→ **Dataset excerpts**

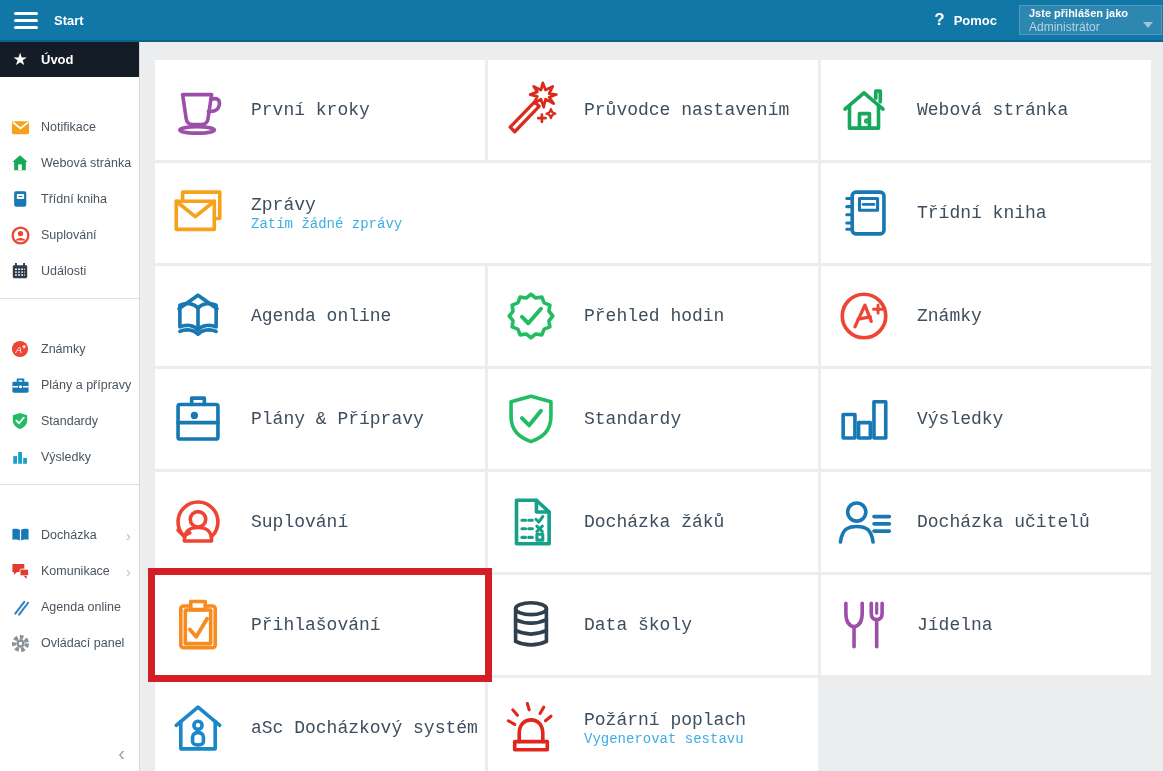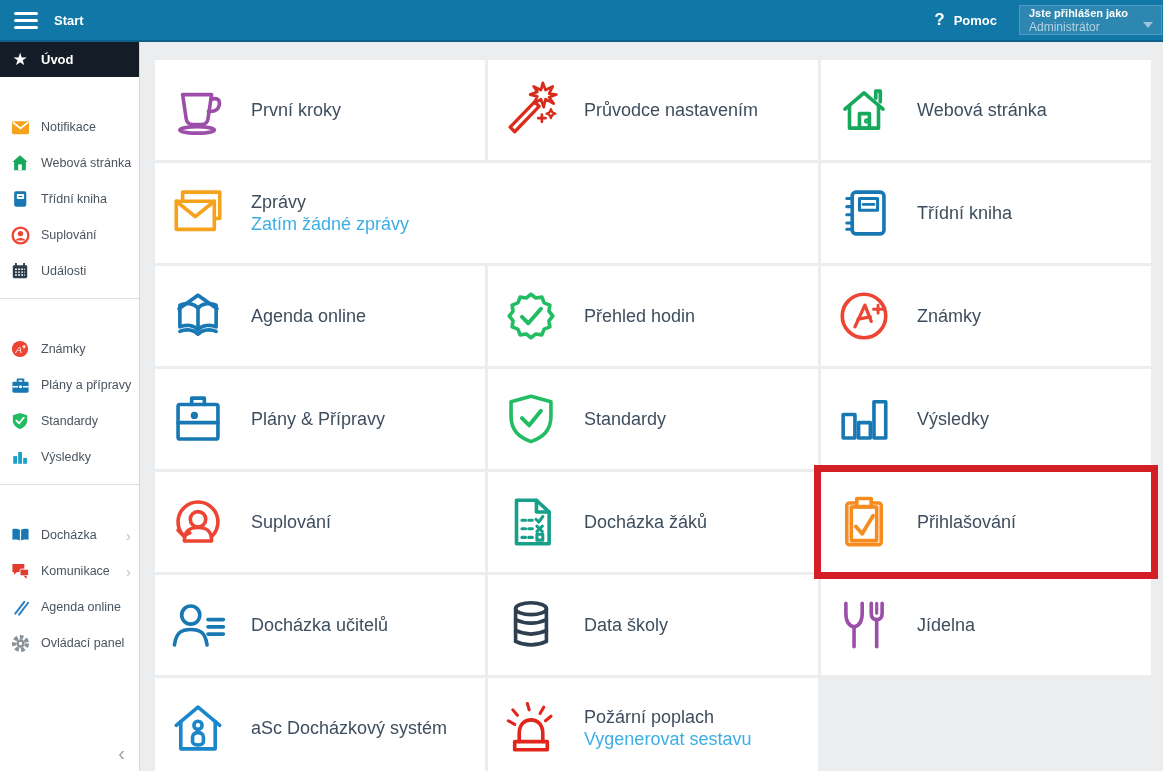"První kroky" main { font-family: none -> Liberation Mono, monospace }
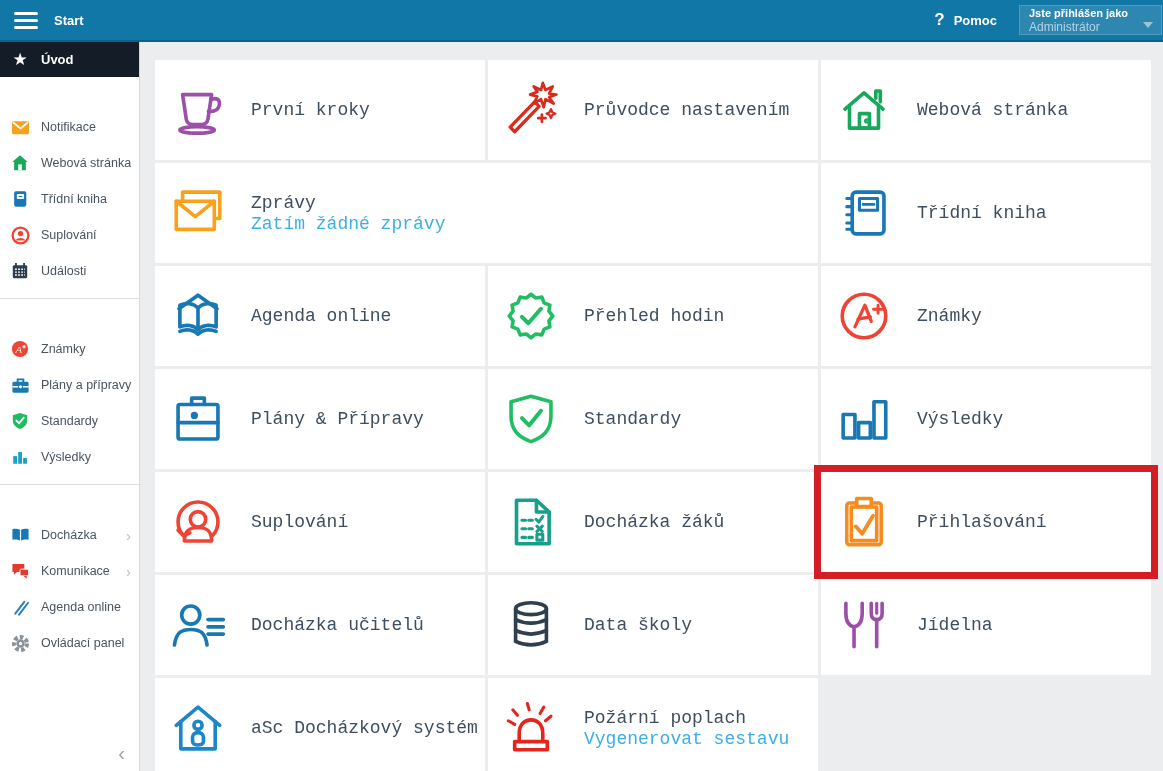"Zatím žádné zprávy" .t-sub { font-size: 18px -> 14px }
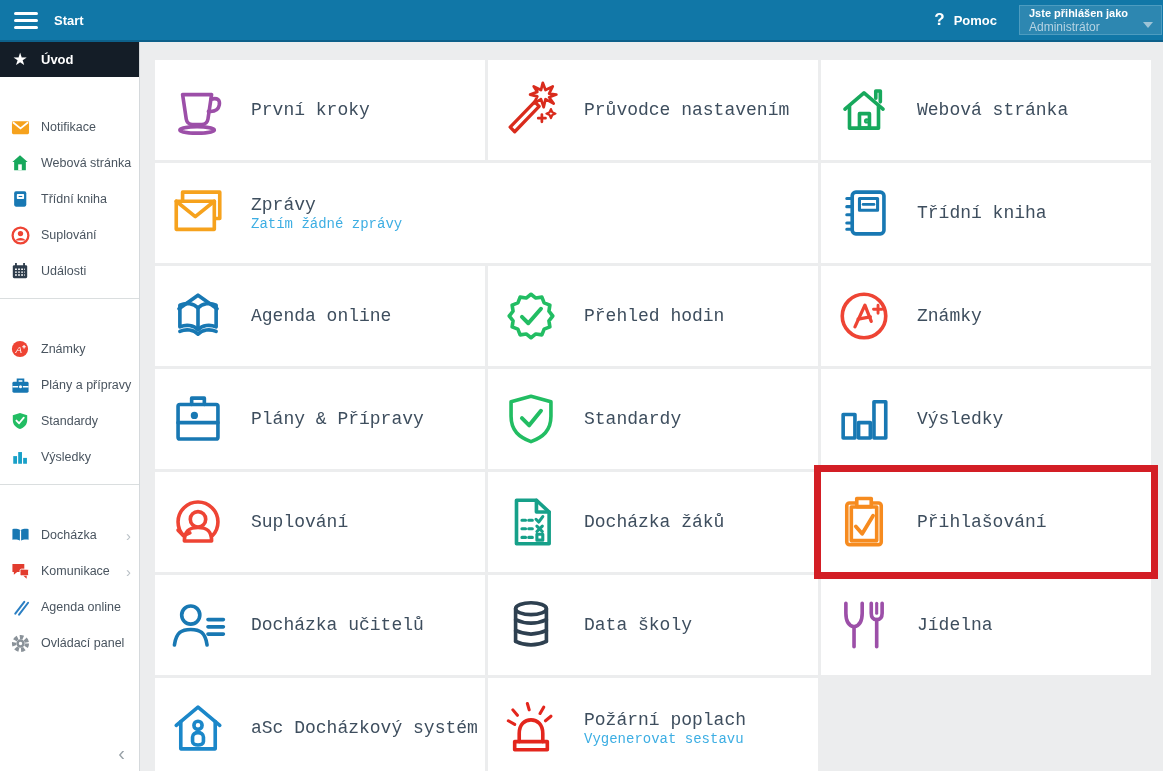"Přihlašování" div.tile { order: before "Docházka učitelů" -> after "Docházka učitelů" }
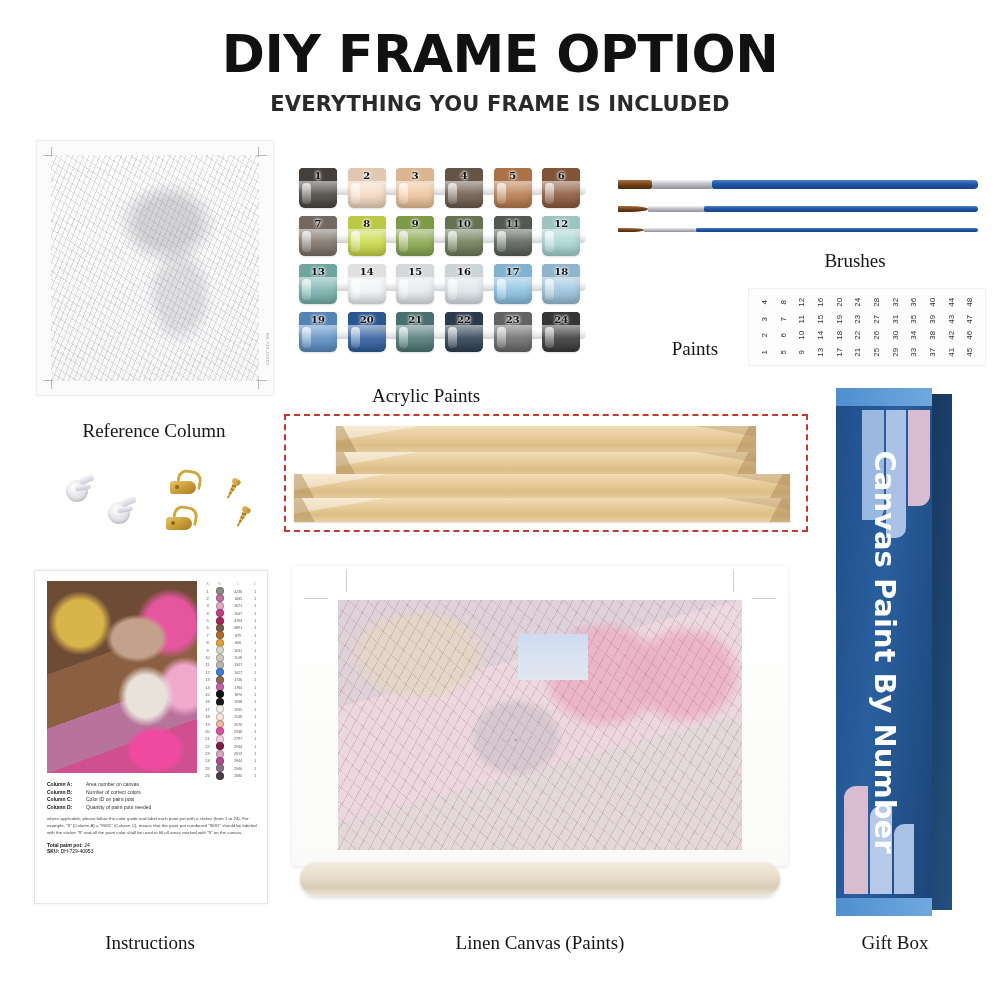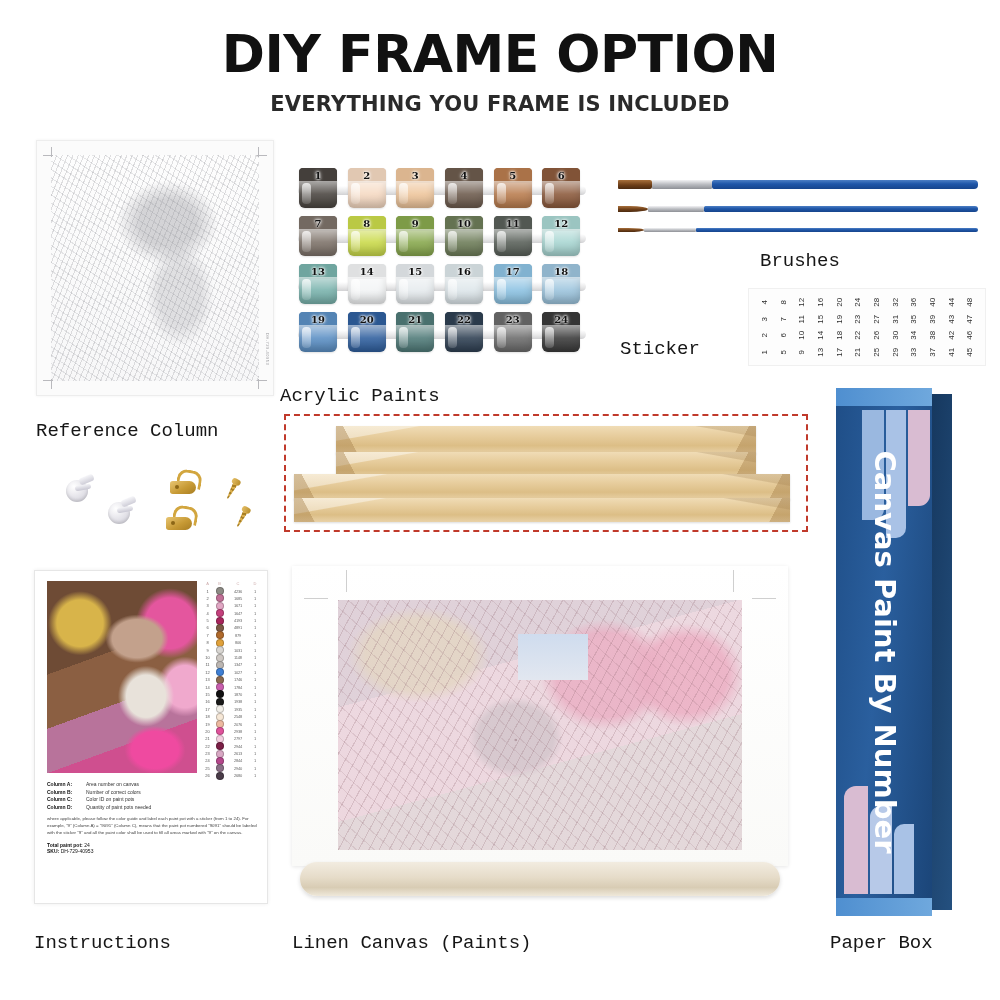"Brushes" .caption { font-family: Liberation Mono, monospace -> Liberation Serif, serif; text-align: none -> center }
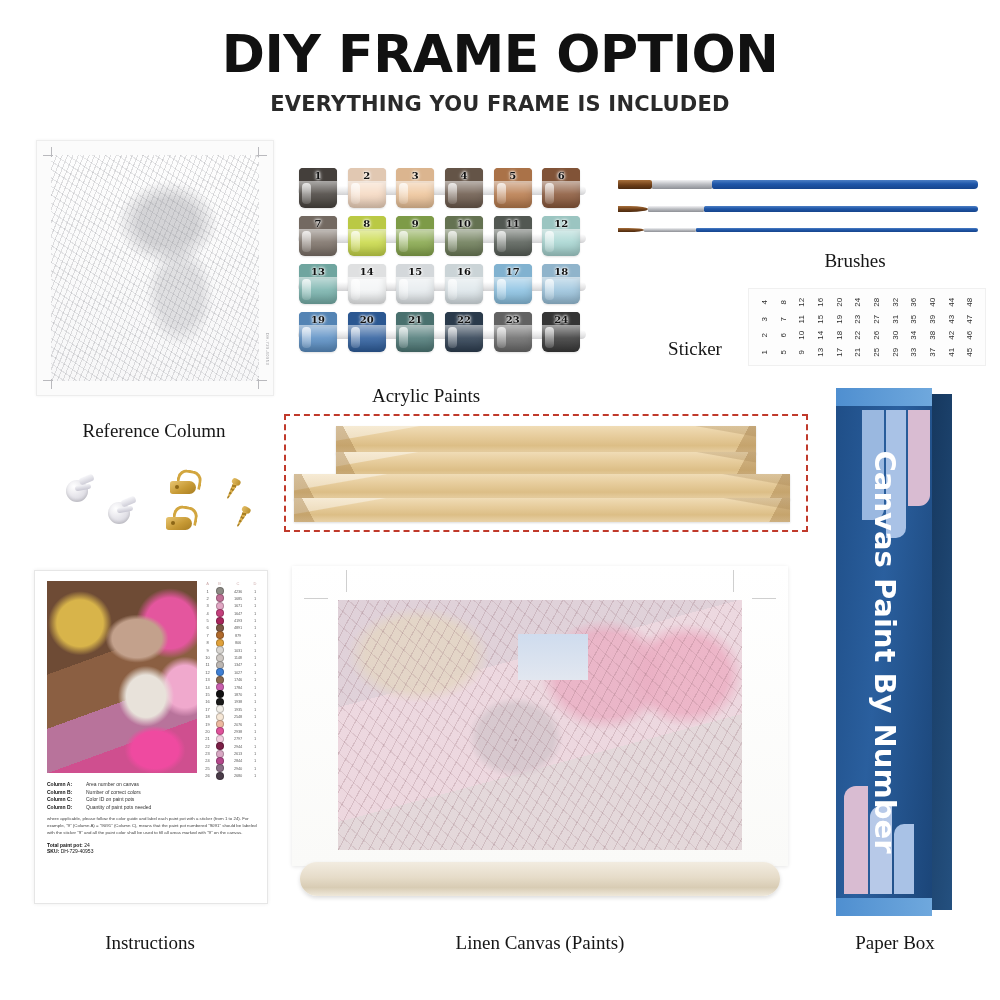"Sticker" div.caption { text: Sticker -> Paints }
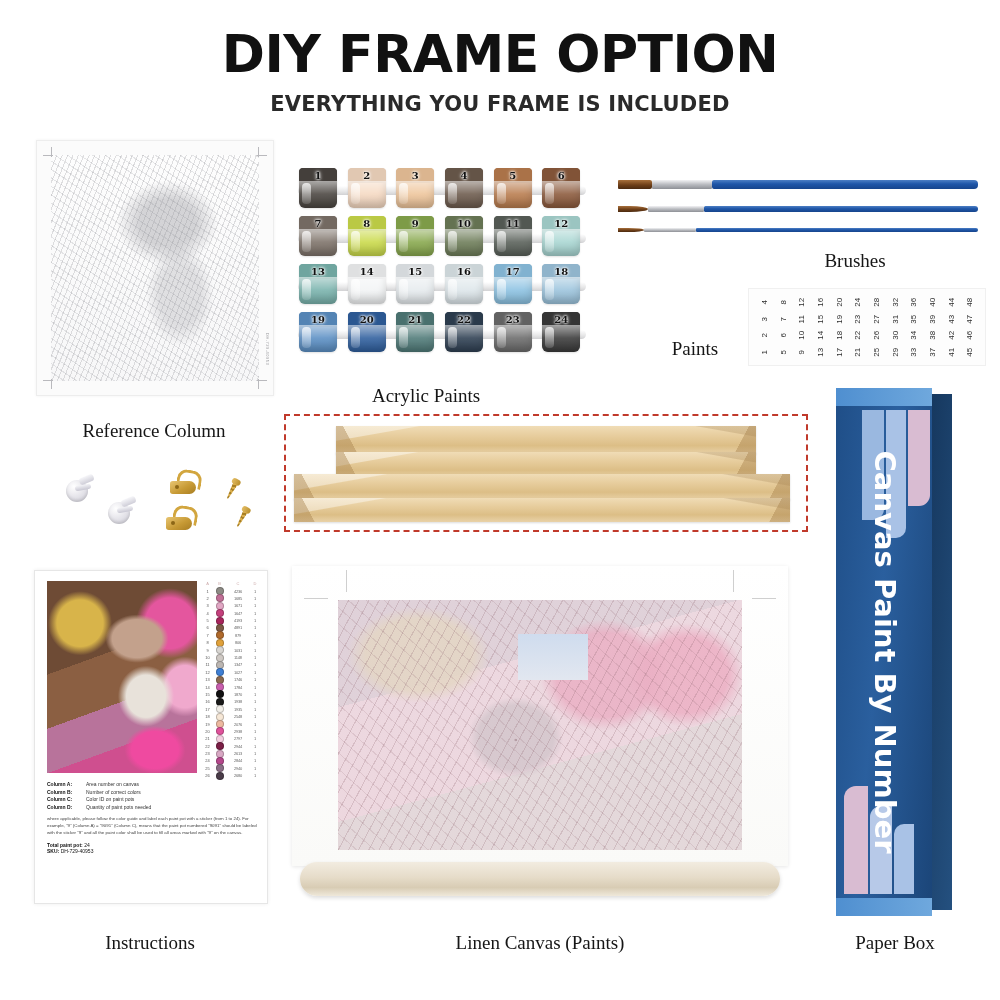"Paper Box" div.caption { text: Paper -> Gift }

→ **Work instructions**
Make an exact copy of the listing above. Do not include the pictures.

→ **Task answer**
"První kroky" main { font-family: none -> Liberation Mono, monospace }
"Zatím žádné zprávy" .t-sub { font-size: 18px -> 14px }
"Přihlašování" div.tile { order: before "Docházka učitelů" -> after "Docházka učitelů" }
"Brushes" .caption { font-family: Liberation Mono, monospace -> Liberation Serif, serif; text-align: none -> center }
"Sticker" div.caption { text: Sticker -> Paints }
"Paper Box" div.caption { text: Paper -> Gift }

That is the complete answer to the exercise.